Today I want to remind you of these stories that fill my world. They are horrifying and true. They happen every day in this country, in other countries, and all around the world. Rape is never about sex. Rape is always about violence and power. Speaking specifically to the situation in the Congo, rape is happening there as an act of war.  The United Nations estimates that more than 8,000 women were raped by warring factions in the Congo last year. Sexual violence is practiced systematically by both soldiers and rebel fighters. This includes gang rapes and assaults. Many of the victims are children. In this attack, many of the women reported that they were raped repeatedly by three to six men.  The youngest reported victim was a baby, only one month old.  By the time the survivors were able to get medical help, it was too late to give medicine against AIDS for all but three survivors, out of the 179 who were treated.

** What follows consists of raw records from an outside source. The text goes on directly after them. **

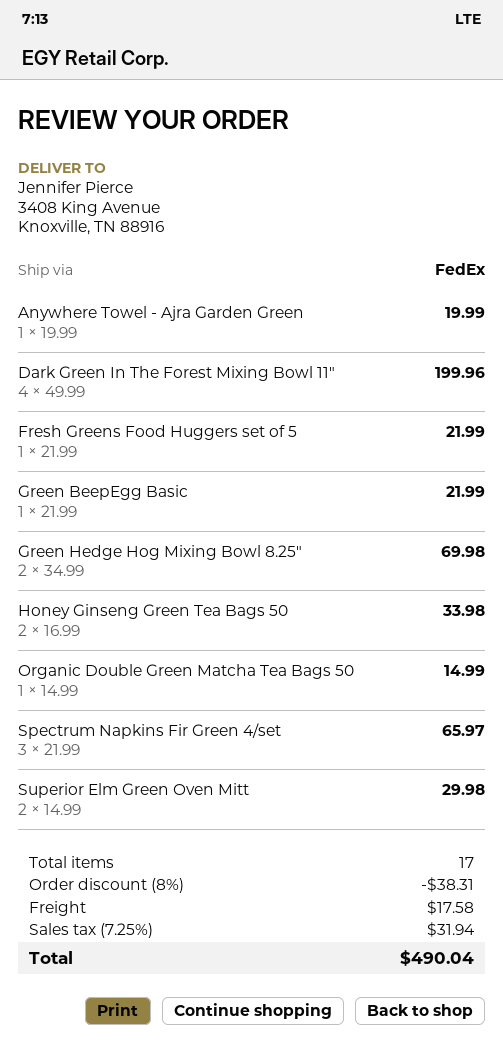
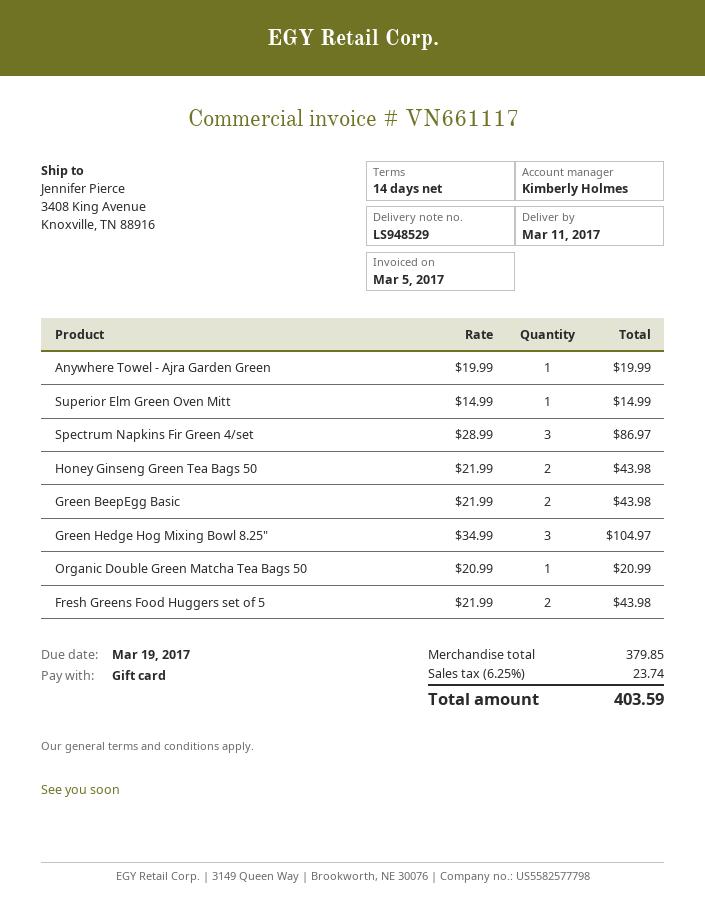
Dark Green In The Forest Mixing Bowl 11": 4 x 49.99 = 199.96 -> none
Fresh Greens Food Huggers set of 5: 1 x 21.99 = 21.99 -> 2 x 21.99 = 43.98
Green BeepEgg Basic: 1 x 21.99 = 21.99 -> 2 x 21.99 = 43.98
Green Hedge Hog Mixing Bowl 8.25": 2 x 34.99 = 69.98 -> 3 x 34.99 = 104.97
Honey Ginseng Green Tea Bags 50: 2 x 16.99 = 33.98 -> 2 x 21.99 = 43.98
Organic Double Green Matcha Tea Bags 50: 1 x 14.99 = 14.99 -> 1 x 20.99 = 20.99
Spectrum Napkins Fir Green 4/set: 3 x 21.99 = 65.97 -> 3 x 28.99 = 86.97
Superior Elm Green Oven Mitt: 2 x 14.99 = 29.98 -> 1 x 14.99 = 14.99
discount: 8% = 38.31 -> none
shipping: 17.58 -> none
tax: 7.25% = 31.94 -> 6.25% = 23.74
total: 490.04 -> 403.59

These stories don't make our news every night. The rapes in the Congo might not be a part of your world right now. It is easy to forget they are happening, or to think that they stopped, as my friend Debra did. But for the people living there, the fear is real, they can't get away from the violence. There is little protection for a woman in the Congo. Many times rapes are committed in their own homes, in front of their children and husbands. The health and psychological issues that follow these brutal attacks are huge, and expensive to treat. Many women who have been raped are shunned by their families and have nowhere to go, no money to pay for medical treatment and counselling, and no money or employment to support themselves.


I don't want to pour out all that information on you without giving you some hope, something to do with it. Recently, my friend Erin sent me a powerful blog post from Cherry Woodburn, about rape being the most powerful act of war. Please go read it. At the bottom she has some resources and books listed. 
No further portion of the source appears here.